A list of things I do that keep me connected. Anyone one of these by itself, or in any combination or order that keep me connected to something greater, to nature, the universe, or the Divine.
• Bikram Yoga
• Meditation
• Prayer all forms
• The Rosary
• Sunday Mass
• Silence in sacred spaces
• Gardening
• Blogging
• Bike Riding
• Reading Khalil Gibran
• Photography
• Working out
• Coco
• Yoga books
• Writing/Journaling
• Doodling/drawing/art
• Talking with The Serene Silver Fox
• My Sponsor
• Sponsees
• Working with Newcomers
• Daily Meditations

I have not been doing any of these. Is it any wonder that I am just completely nuts!

Thursday, May 04, 2006

 

God's Ideas


Bulletin Posted by Picasa
I am still so dissapointed about employment in Northern California. I talked to a freind who said. "It's like that church sign on W Gray says. When God says No, it's because he has a better idea." I ran over and took a picture of it.

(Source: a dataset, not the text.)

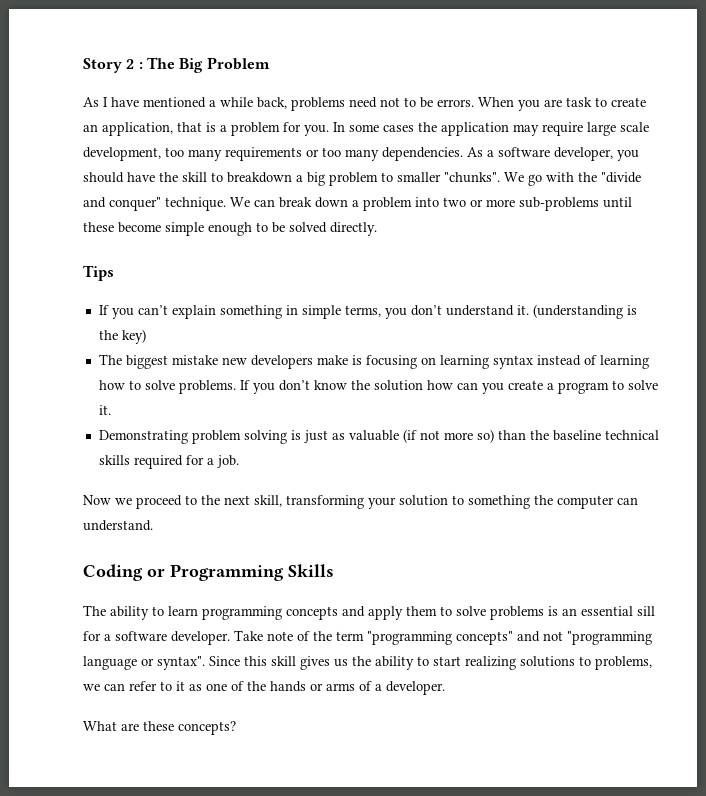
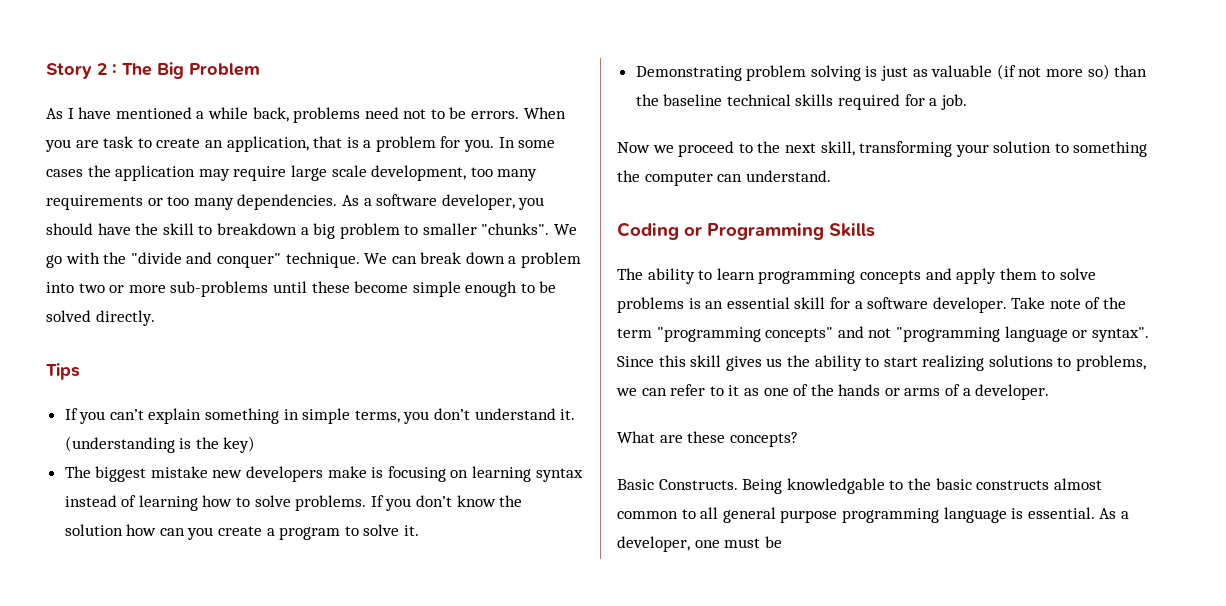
[637,606,655,616] sill -> [794,297,826,309] skill
(236, 728) none -> [617,478,1102,494] [617,507,1129,523] [617,536,782,552] // Basic Constructs. Being knowledgable to the basic constructs almost common to all general purpose programming language is essential. As a developer, one must be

So I will see how this turns out. For now, I am not moving. But you never know. Anything could happen tomorrow.

Tuesday, May 02, 2006

 

So Much For That Idea...


Steiner Posted by Picasa
I spoke to my boss today. She informed me that my company has hired someone for the Northern California territory. Therefore, I will not be able to transfer. I could actually push the issue. In all honesty, it wouldn’t be fair. I mean, I would not like it if they transferred someone into my territory – what ever the reason would be. I am cool with that.

I am so bummed. I just can’t believe it. I can’t move with out my day job. I would love to teach yoga fulltime. But I don’t do that for the money. Do you know how expensive rent is in SF? Holy Fucking shit! I just cant believe it. A studio apartment rents for what I pay for my 2 bedroom/2 bath HOUSE in Houston. Yikes!

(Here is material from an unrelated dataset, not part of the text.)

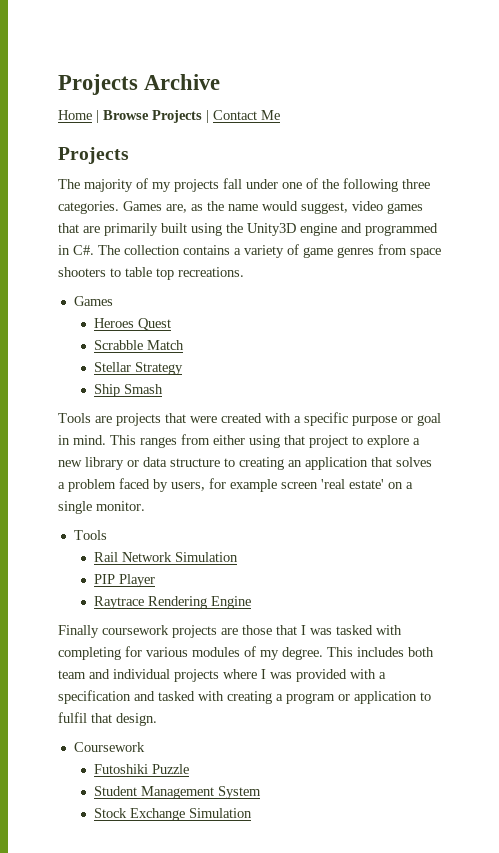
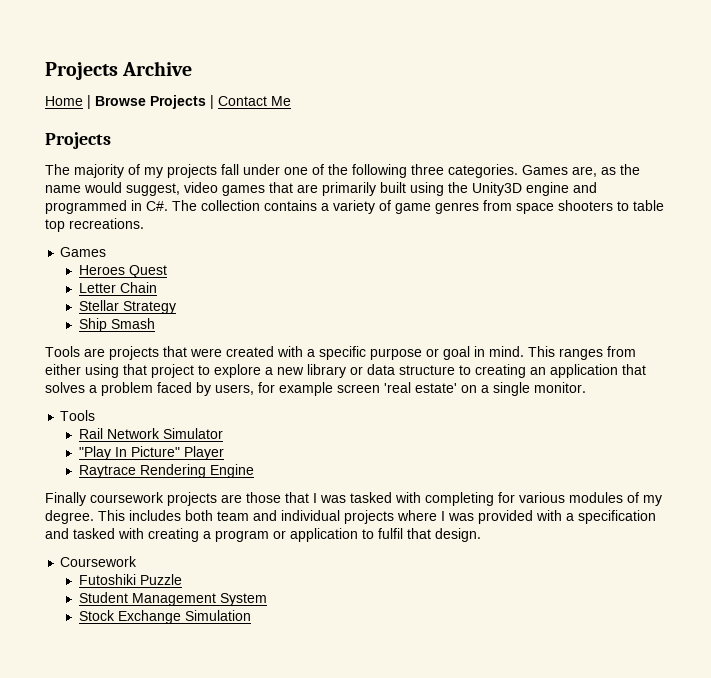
[94,340,185,350] Scrabble Match -> [78,282,157,293] Letter Chain
[175,552,239,562] [94,574,116,584] Simulation // PIP -> [162,428,223,439] [78,446,180,460] Simulator // "Play In Picture"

I am still looking to see what I can do. But, at the same time, I want to be very reasonable. I am not gonna move without a plan or a good source of income – especially with it being so expensive out there. I do not mind simplifying, or making cut backs, tightening my belt, but I also have a lifestyle to which I have become accustomed. Hahahaha This from a poor little Mexican kid who came from nothing and had nothing for so long. My mom used to tell me that the only thing I was lacking was money, cause I sure had expensive taste. :)

I justcant believe how bummed I am. I am a but angry, throw in some frustration, add some depression, and make sure there is plenty of dissapointment.

Monday, May 01, 2006

 

Moving?

After this last trip to San Francisco, I am obsessed with the idea of moving there. I have started setting things in motion on trying to make this happen. I’ve never lived anywhere else but Houston. I have traveled to many cities, but none have affected me like San Francisco. I really do feel like that town has stolen my heart. I have no desire to move or live anywhere else, but if given the chance, I would jump on it .

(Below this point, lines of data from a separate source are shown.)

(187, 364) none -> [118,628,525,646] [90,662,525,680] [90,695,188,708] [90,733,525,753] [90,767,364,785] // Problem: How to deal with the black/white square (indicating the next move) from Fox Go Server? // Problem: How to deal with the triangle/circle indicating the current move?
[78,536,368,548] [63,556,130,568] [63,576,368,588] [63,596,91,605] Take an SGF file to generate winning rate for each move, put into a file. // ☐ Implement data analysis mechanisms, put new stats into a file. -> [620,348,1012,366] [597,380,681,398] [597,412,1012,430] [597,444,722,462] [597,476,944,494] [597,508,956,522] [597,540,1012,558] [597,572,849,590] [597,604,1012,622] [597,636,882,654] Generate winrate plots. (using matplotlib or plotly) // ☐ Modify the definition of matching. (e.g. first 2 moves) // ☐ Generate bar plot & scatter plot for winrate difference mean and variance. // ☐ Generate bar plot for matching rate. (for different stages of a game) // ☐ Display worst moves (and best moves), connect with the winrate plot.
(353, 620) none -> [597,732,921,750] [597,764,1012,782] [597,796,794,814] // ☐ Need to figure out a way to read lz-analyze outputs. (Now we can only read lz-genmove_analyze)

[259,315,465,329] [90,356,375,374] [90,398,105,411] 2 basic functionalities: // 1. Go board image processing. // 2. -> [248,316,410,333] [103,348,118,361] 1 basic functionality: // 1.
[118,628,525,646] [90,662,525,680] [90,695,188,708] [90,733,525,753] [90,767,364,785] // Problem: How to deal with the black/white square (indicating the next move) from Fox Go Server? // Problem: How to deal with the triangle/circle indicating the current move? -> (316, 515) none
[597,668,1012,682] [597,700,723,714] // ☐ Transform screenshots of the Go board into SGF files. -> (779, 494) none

I’m fairly certain that I could transfer with my work there. That would be a good source of income. The big reason to move there is to be able to study with the Fearless Leader. Basically, do an apprenticeship with her. I’d be able to get to know some different people. I would very much so be getting out of my comfort zone. HELL, I’m a Texas boy. I love it here. I know I would miss my friends and family. But there is such an allure in San Fran – I just cant describe it.

Anywho. Keep your fingers crossed. Let’s hope things go well and smoothly.